AML is a rapidly progressing cancer that forms in the bone marrow and results in an increased number of abnormal white blood cells in the bloodstream and bone marrow. The National Cancer Institute at the National Institutes of Health estimates that in 2018, approximately 19,520 people will be diagnosed with AML and approximately 10,670 patients with AML will die of the disease. Almost half of the adults diagnosed with AML are not treated with intensive chemotherapy because of comorbidities and chemotherapy related toxicities.
The efficacy of Daurismo was studied in a randomized clinical trial in which 111 adult patients with newly diagnosed AML were treated with either Daurismo in combination with LDAC or LDAC alone. The trial measured overall survival (OS) from the date of randomization to death from any cause. Results demonstrated a significant improvement in OS in patients treated with Daurismo. The median OS was 8.3 months for patients treated with Daurismo plus LDAC compared with 4.3 months for patients treated with LDAC only.
Common side effects reported by patients receiving Daurismo in clinical trials include low red blood cell count (anemia), tiredness (fatigue), bleeding (hemorrhage), fever with low white blood cell count (febrile neutropenia), muscle pain, nausea, swelling of the arms or legs (edema), low platelet counts (thrombocytopenia), shortness of breath (dyspnea), decreased appetite, distorted taste (dysgeusia), pain or sores in the mouth or throat (mucositis), constipation and rash.
The prescribing information for Daurismo includes a Boxed Warning to advise health care professionals and patients about the risk of embryo-fetal death or severe birth defects.
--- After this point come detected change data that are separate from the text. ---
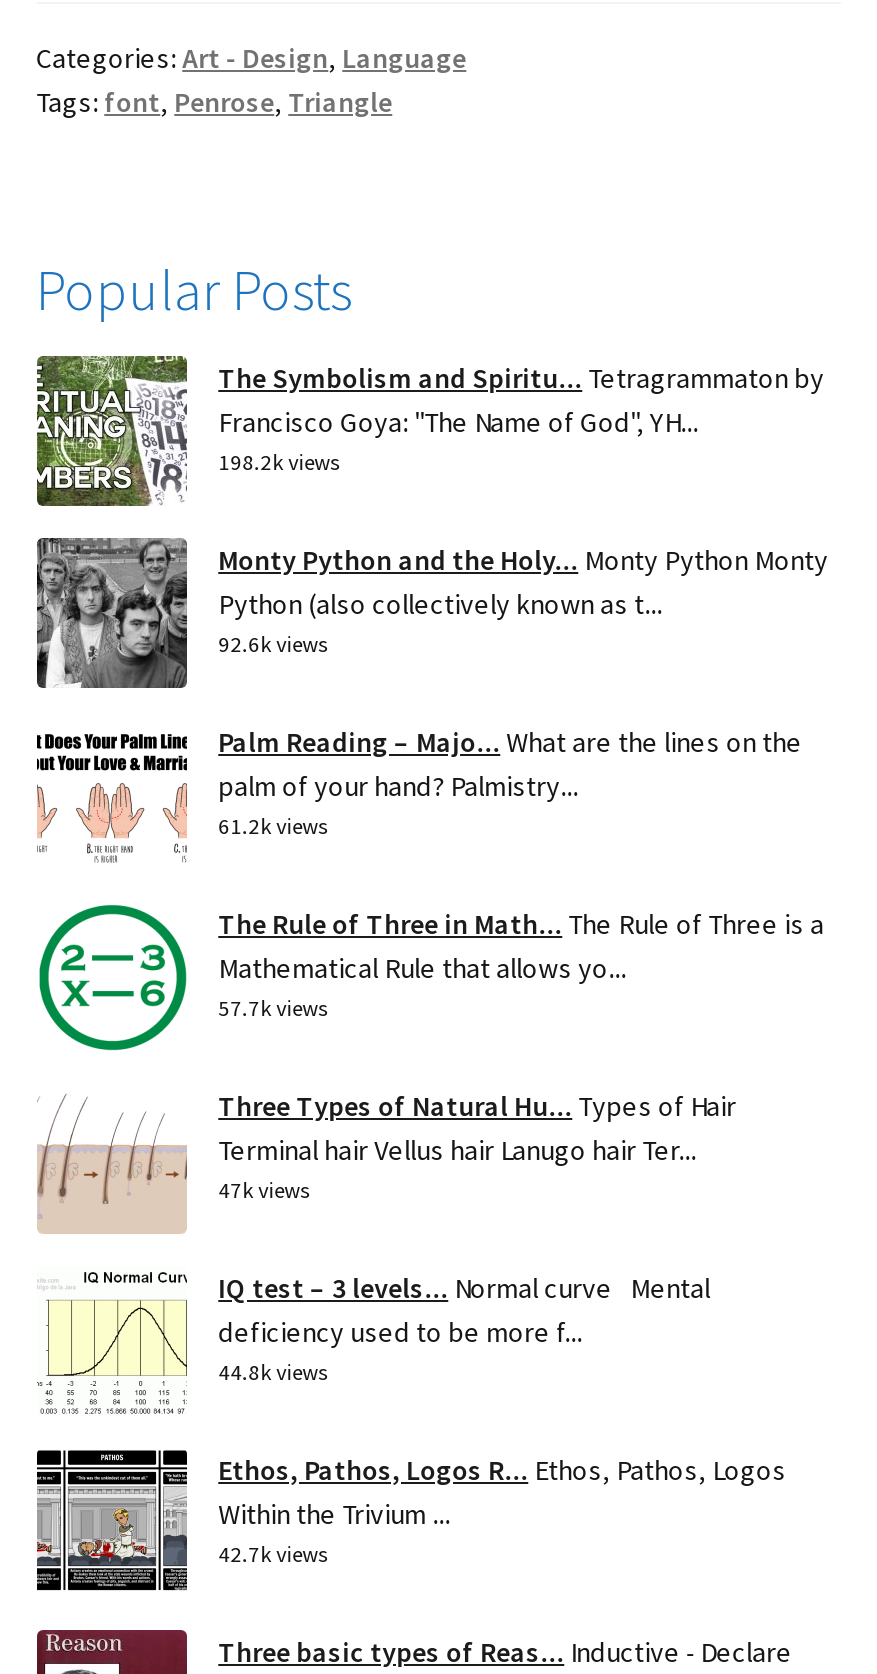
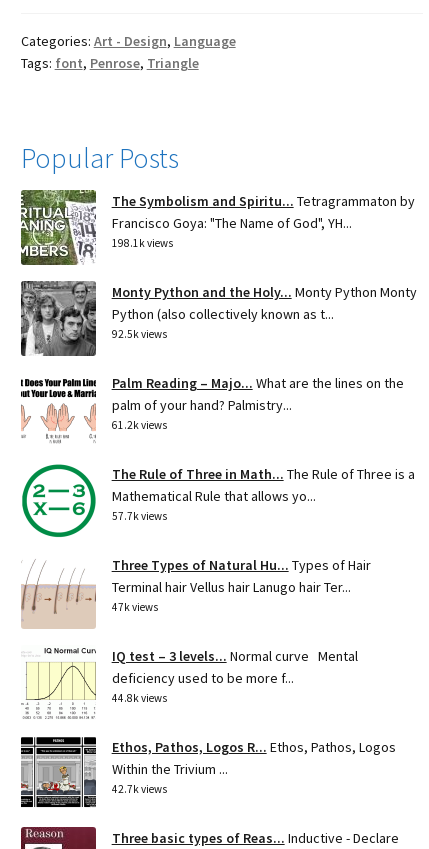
- 198.2k views
+ 198.1k views

- 92.6k views
+ 92.5k views
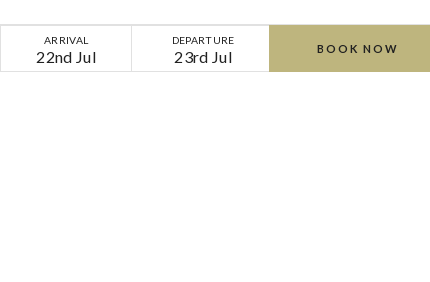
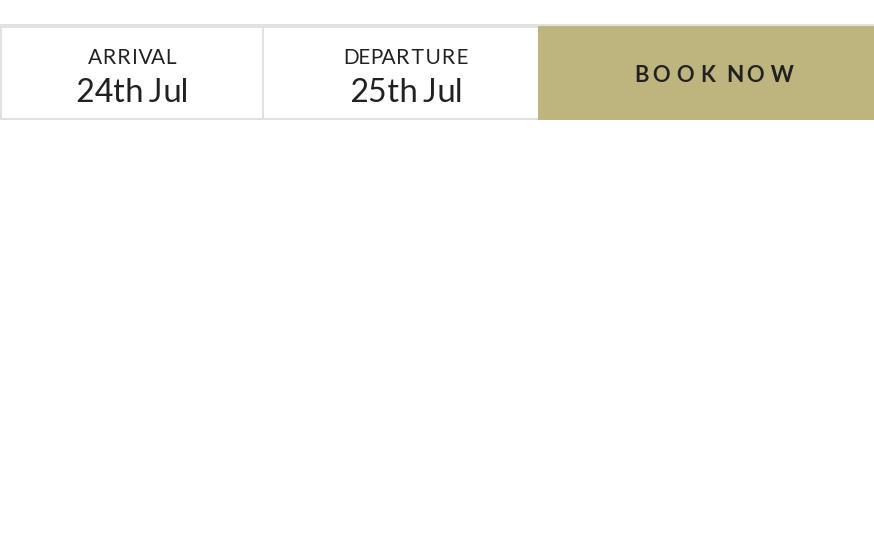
- 22nd Jul
+ 24th Jul

- 23rd Jul
+ 25th Jul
Daurismo should not be used during pregnancy or while breastfeeding. Pregnancy testing should be conducted in females of reproductive age prior to initiation of Daurismo treatment and effective contraception should be used during treatment and for at least 30 days after the last dose. The Boxed Warning also advises male patients of the potential risk of drug exposure through semen and to use condoms with a pregnant partner or a female partner that could become pregnant both during treatment and for at least 30 days after the last dose. Daurismo must be dispensed with a patient Medication Guide that describes important information about the drug’s uses and risks. Patients should also be advised not to donate blood or blood products during treatment. Health care providers should also monitor patients for changes in the electrical activity of the heart, called QT prolongation.
The FDA granted this application Priority Review designation. Daurismo also received Orphan Drug designation, which provides incentives to assist and encourage the development of drugs for rare diseases.
The FDA granted the approval of Daurismo to Pfizer.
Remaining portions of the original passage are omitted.